Another little adventure in web page rewriting. I wanted to use a few more go features, and make something that would work on at least a few different sites via the Host header.
Consider you want to read the Considerations On Cost Disease that was making all the rounds recently. Like a lot of Slate Star Codex posts, it’s pretty long. In fact, you might read it for several minutes and glance at the scrollbar to discover you haven’t made any progress. You could be reading this post for weeks. But the situation isn’t really that bad, because like every Slate Star Codex post, it has a shitton of comments. More than 1000 in fact. This is not to say that the comments are bad (or good), but there certainly are a lot of them.
Other sites also suffer from the same affliction. Maybe you just want to read the 24 line ditty about Erdoğan that’s banned in Germany but without wading into arguments about whether “His gob smells of bad döner” is a great insult or the greatest insult.
I think it would be nice if there weren’t so many comments. Maybe I want to read them, maybe not, but that decision is definitely orthogonal to my decision to read the article. It’s easy to simply not read them, but their mere presence makes certain tasks difficult. Come back in two days and scroll to the midway point to revisit a section? Not a chance. I could set up an adblock rule, but I only know how to do that with some browsers (not with mobile safari). And, critically, if I’m on a mobile connection, hiding an element with a css filter doesn’t result in any bandwidth savings. Time for the big go flavored guns.
Deleting a chunk of an html tree is really simple. We could use CSS, but the manual traversal is easy and fast, too. I’m only going to say this once, but fortunately all these sites use wordpress and stick comments under the same element.
The new cost article is now less than 4% of its former size, and the Popehat page has also gone from tweet sized to poem sized. But without rewriting the entirety of the page HTML. I don’t want every web page to look the same, so everybody gets to keep their individual styling and layout. I’m not a monster!
This is considerably easier than writing a custom render function, giving us more time to add another feature. Image caching of a sort. Some posts have lots of images and graphs which are certainly helpful when reading the post, but if you return later or only want to scan the article, you don’t need every image every time. So let’s lazy load them.
This is just a little helper to download an image and parse it. One thing to note is that a bytes.Buffer can only be used as a reader once, and that resets the bytes slice, so we need to use a new reader for the image parser.
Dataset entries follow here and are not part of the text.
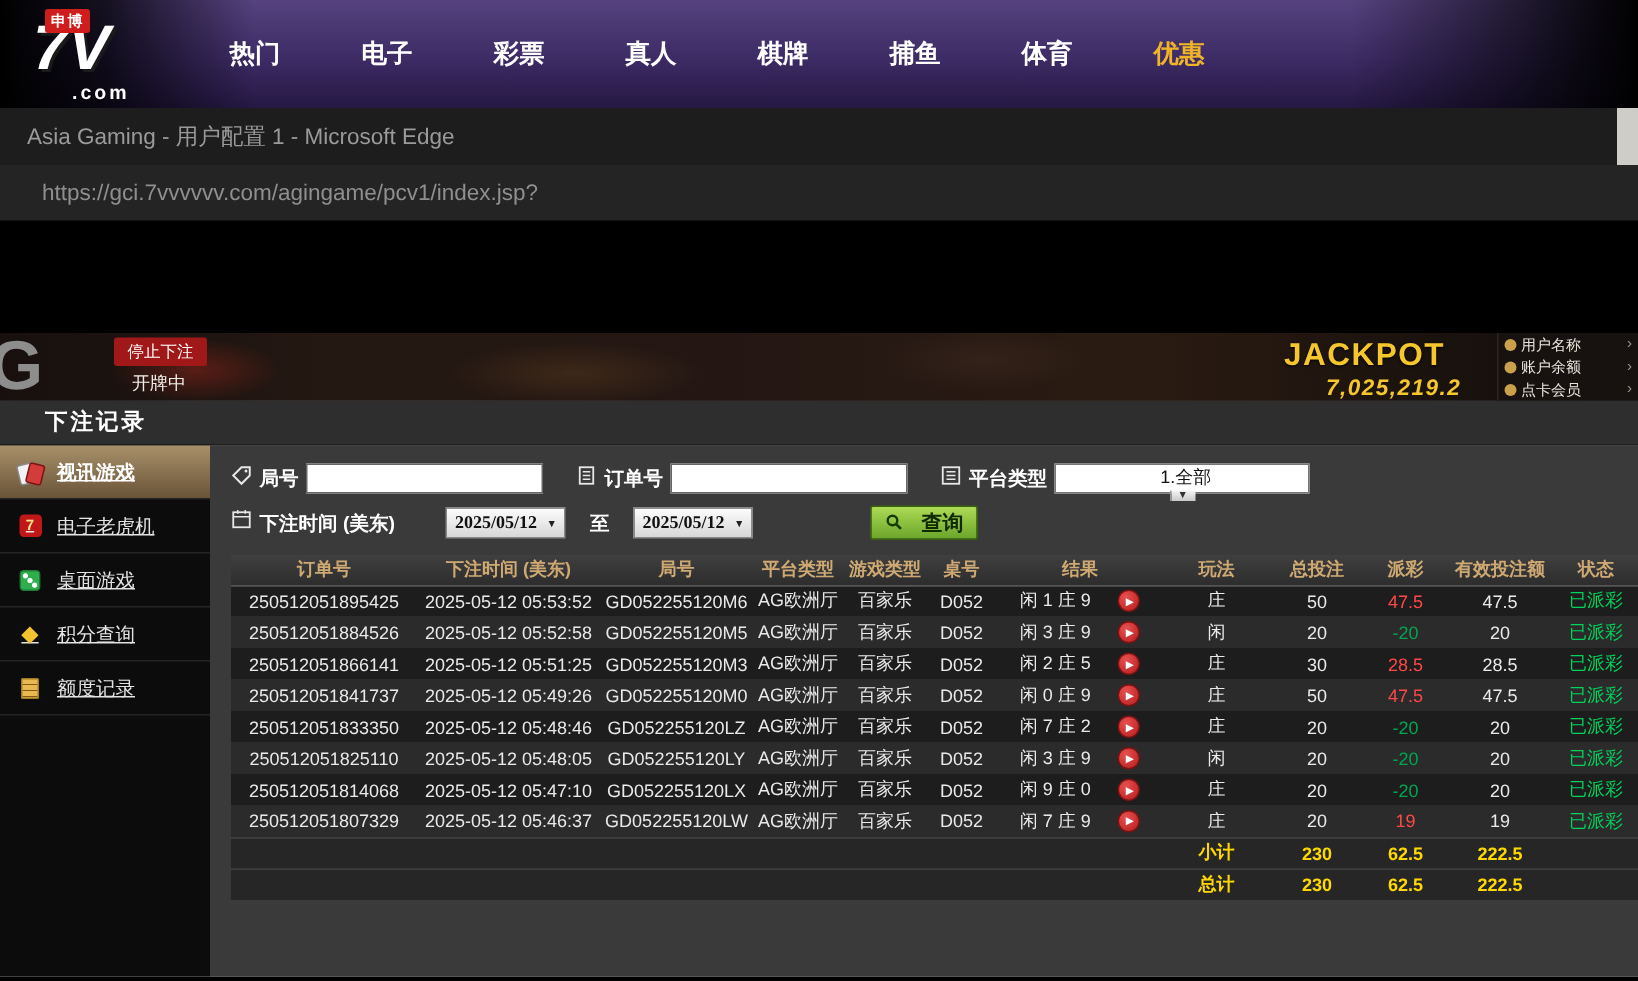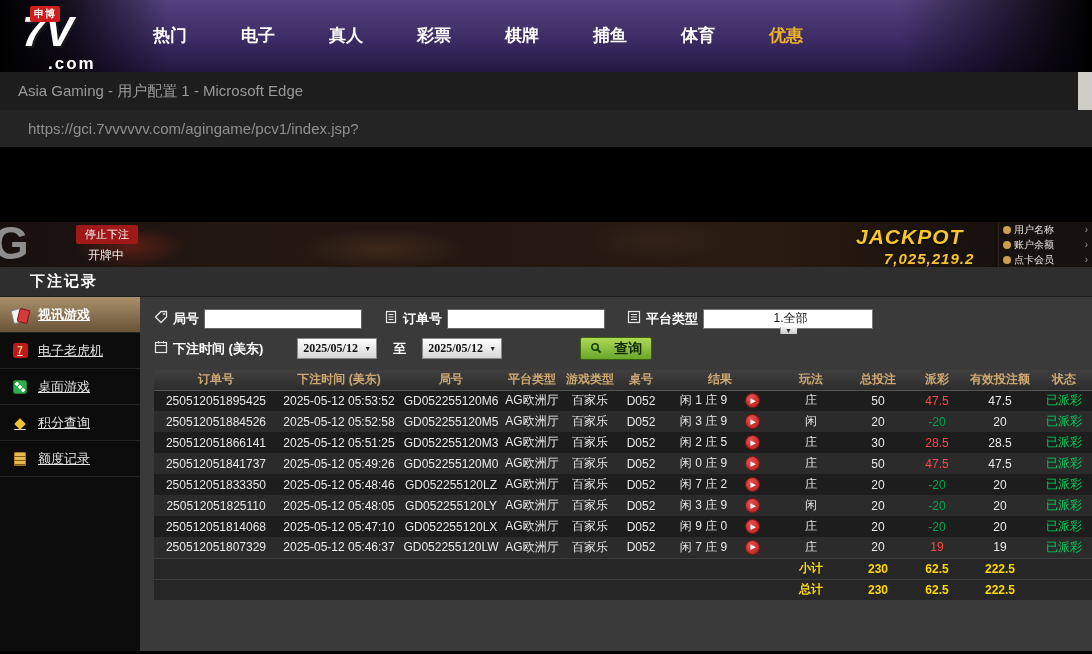--- a/index.html
+++ b/index.html
@@ -223,8 +223,8 @@
     <nav class="nav-menu" data-interactable="false">
         <div class="nav-item" data-interactable="true">热门</div>
         <div class="nav-item" data-interactable="true">电子</div>
+        <div class="nav-item" data-interactable="true">彩票</div>
         <div class="nav-item" data-interactable="true">真人</div>
-        <div class="nav-item" data-interactable="true">彩票</div>
         <div class="nav-item" data-interactable="true">棋牌</div>
         <div class="nav-item" data-interactable="true">捕鱼</div>
         <div class="nav-item" data-interactable="true">体育</div>

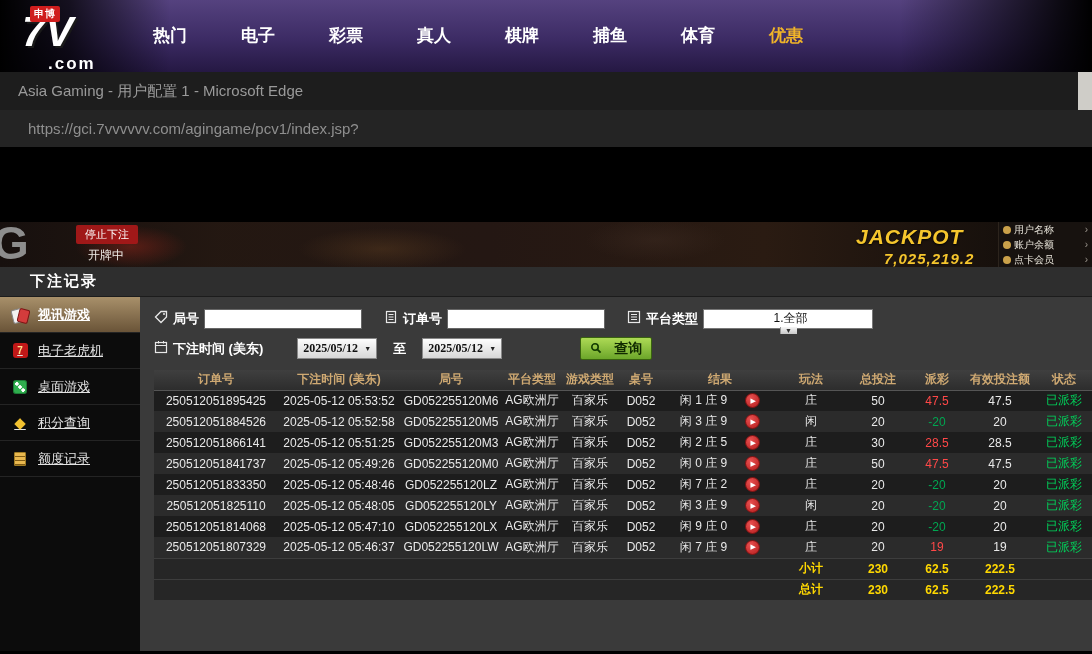--- a/index.html
+++ b/index.html
@@ -38,7 +38,7 @@
   }
   .logo-suffix {
     position:absolute; left:48px; top:54px;
-    font-size:17px; font-weight:bold; color:#fff; letter-spacing:2px;
+    font-size:13px; font-weight:bold; color:#fff; letter-spacing:2px;
   }
   .nav-menu { position:relative; z-index:1; display:flex; align-items:center; margin-left:14px; }
   .nav-item {

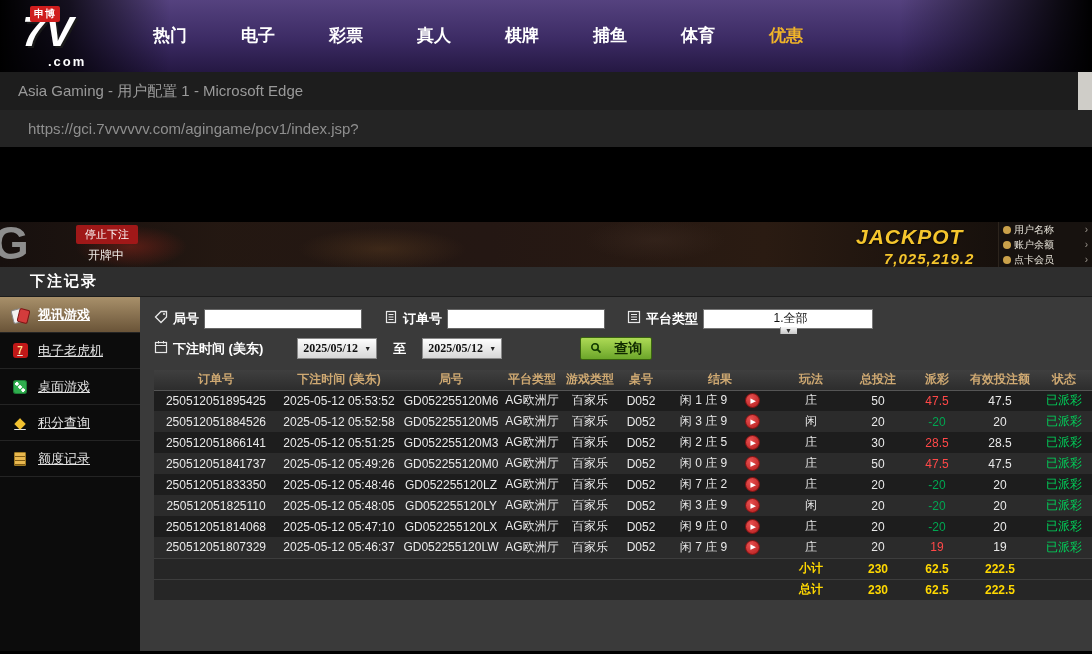--- a/index.html
+++ b/index.html
@@ -80,7 +80,7 @@
   .dealing { position:absolute; left:88px; top:25px; font-size:12px; color:#f0ede8; }
   .jackpot {
     position:absolute; left:856px; top:3px;
-    color:#f6c62d; font-size:21px; font-weight:bold; font-style:italic; letter-spacing:1px;
+    color:#f6c62d; font-size:21px; font-weight:bold; letter-spacing:1px;
     text-shadow:0 1px 2px #000;
   }
   .jackpot-val {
The monitor is the heart of the cache. We allow clients to make requests and if found, return the saved values. No downloading twice, no parsing twice. Images are saved (and will later be served) using a hash of the src attribute. The does intentionally serialize all image requests, but we get nicely sized rectangles, and assuming that the link from here to upstream is faster than the (mobile) link from the browser to here, not too noticeable.
And now for the hard part. Replacing parts of the tree. It’s a big function, but lots of lines are boilerplate.
The complete code is in cfc.go.
One tricky aspect is the network setup. We’re not quite at transparent proxy levels of convenience here. Because this code works for multiple hosts, it uses the Host header instead of hardcoding an upstream. We need some split view DNS to direct browsers to our server, but still allow the server to contact the original upstream. One way to do this is with unbound views if you’re using the right version. Or you need a python plugin. Or something. It’s unfortunately too involved for an easy copy and paste config.